Please copy each line of the records below that holds the word "Këshillit".

#### [Records for the task]
*** Block opens ***

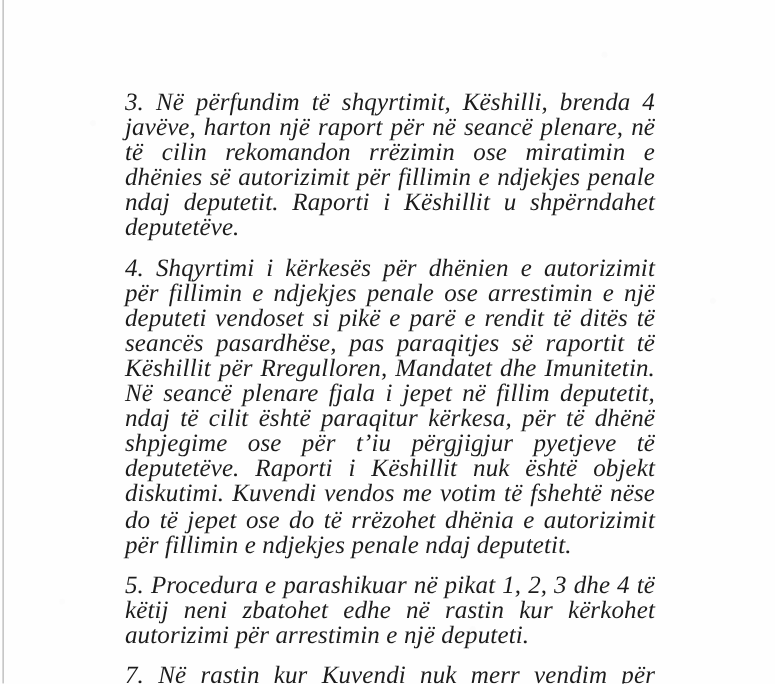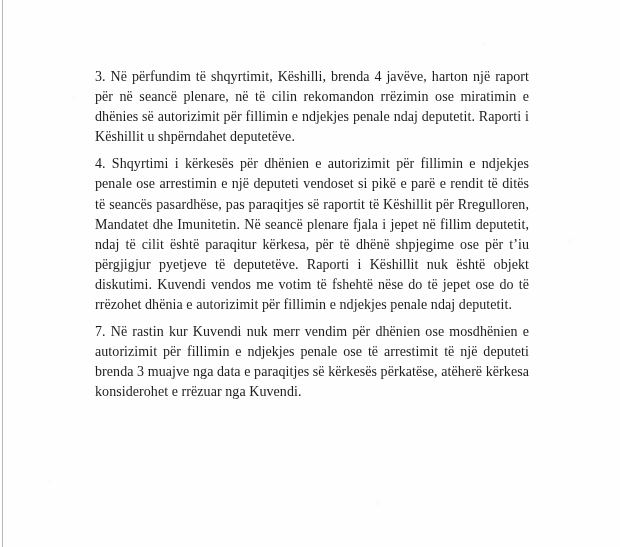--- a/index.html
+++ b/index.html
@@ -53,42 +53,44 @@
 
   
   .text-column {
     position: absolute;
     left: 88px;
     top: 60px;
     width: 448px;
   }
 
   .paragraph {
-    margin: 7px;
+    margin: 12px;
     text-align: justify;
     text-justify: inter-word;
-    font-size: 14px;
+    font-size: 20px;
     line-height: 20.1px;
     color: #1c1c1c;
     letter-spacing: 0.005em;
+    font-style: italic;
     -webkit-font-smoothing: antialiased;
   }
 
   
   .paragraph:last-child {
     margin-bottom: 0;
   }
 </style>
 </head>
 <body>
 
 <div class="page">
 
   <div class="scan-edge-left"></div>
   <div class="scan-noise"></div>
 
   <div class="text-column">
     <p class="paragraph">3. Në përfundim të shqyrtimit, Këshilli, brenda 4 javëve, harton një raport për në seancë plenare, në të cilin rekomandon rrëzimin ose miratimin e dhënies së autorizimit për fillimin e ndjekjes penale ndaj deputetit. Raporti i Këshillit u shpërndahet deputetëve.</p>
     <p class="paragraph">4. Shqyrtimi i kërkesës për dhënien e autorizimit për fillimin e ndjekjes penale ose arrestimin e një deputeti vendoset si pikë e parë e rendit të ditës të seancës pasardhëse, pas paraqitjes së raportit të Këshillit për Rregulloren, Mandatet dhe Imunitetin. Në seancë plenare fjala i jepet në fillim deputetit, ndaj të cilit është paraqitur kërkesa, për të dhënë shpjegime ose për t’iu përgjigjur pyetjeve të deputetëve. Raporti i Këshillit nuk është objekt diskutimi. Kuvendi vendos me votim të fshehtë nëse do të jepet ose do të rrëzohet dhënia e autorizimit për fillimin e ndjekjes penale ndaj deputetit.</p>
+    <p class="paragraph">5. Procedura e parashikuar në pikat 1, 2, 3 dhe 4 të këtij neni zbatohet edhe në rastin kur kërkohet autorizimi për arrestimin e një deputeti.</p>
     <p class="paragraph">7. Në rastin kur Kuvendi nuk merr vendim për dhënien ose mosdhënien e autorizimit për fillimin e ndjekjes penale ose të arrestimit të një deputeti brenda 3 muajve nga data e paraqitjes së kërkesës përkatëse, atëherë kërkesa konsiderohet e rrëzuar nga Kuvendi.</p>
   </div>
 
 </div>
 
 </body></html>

*** Block closes ***

#### [Output]
     <p class="paragraph">3. Në përfundim të shqyrtimit, Këshilli, brenda 4 javëve, harton një raport për në seancë plenare, në të cilin rekomandon rrëzimin ose miratimin e dhënies së autorizimit për fillimin e ndjekjes penale ndaj deputetit. Raporti i Këshillit u shpërndahet deputetëve.</p>
     <p class="paragraph">4. Shqyrtimi i kërkesës për dhënien e autorizimit për fillimin e ndjekjes penale ose arrestimin e një deputeti vendoset si pikë e parë e rendit të ditës të seancës pasardhëse, pas paraqitjes së raportit të Këshillit për Rregulloren, Mandatet dhe Imunitetin. Në seancë plenare fjala i jepet në fillim deputetit, ndaj të cilit është paraqitur kërkesa, për të dhënë shpjegime ose për t’iu përgjigjur pyetjeve të deputetëve. Raporti i Këshillit nuk është objekt diskutimi. Kuvendi vendos me votim të fshehtë nëse do të jepet ose do të rrëzohet dhënia e autorizimit për fillimin e ndjekjes penale ndaj deputetit.</p>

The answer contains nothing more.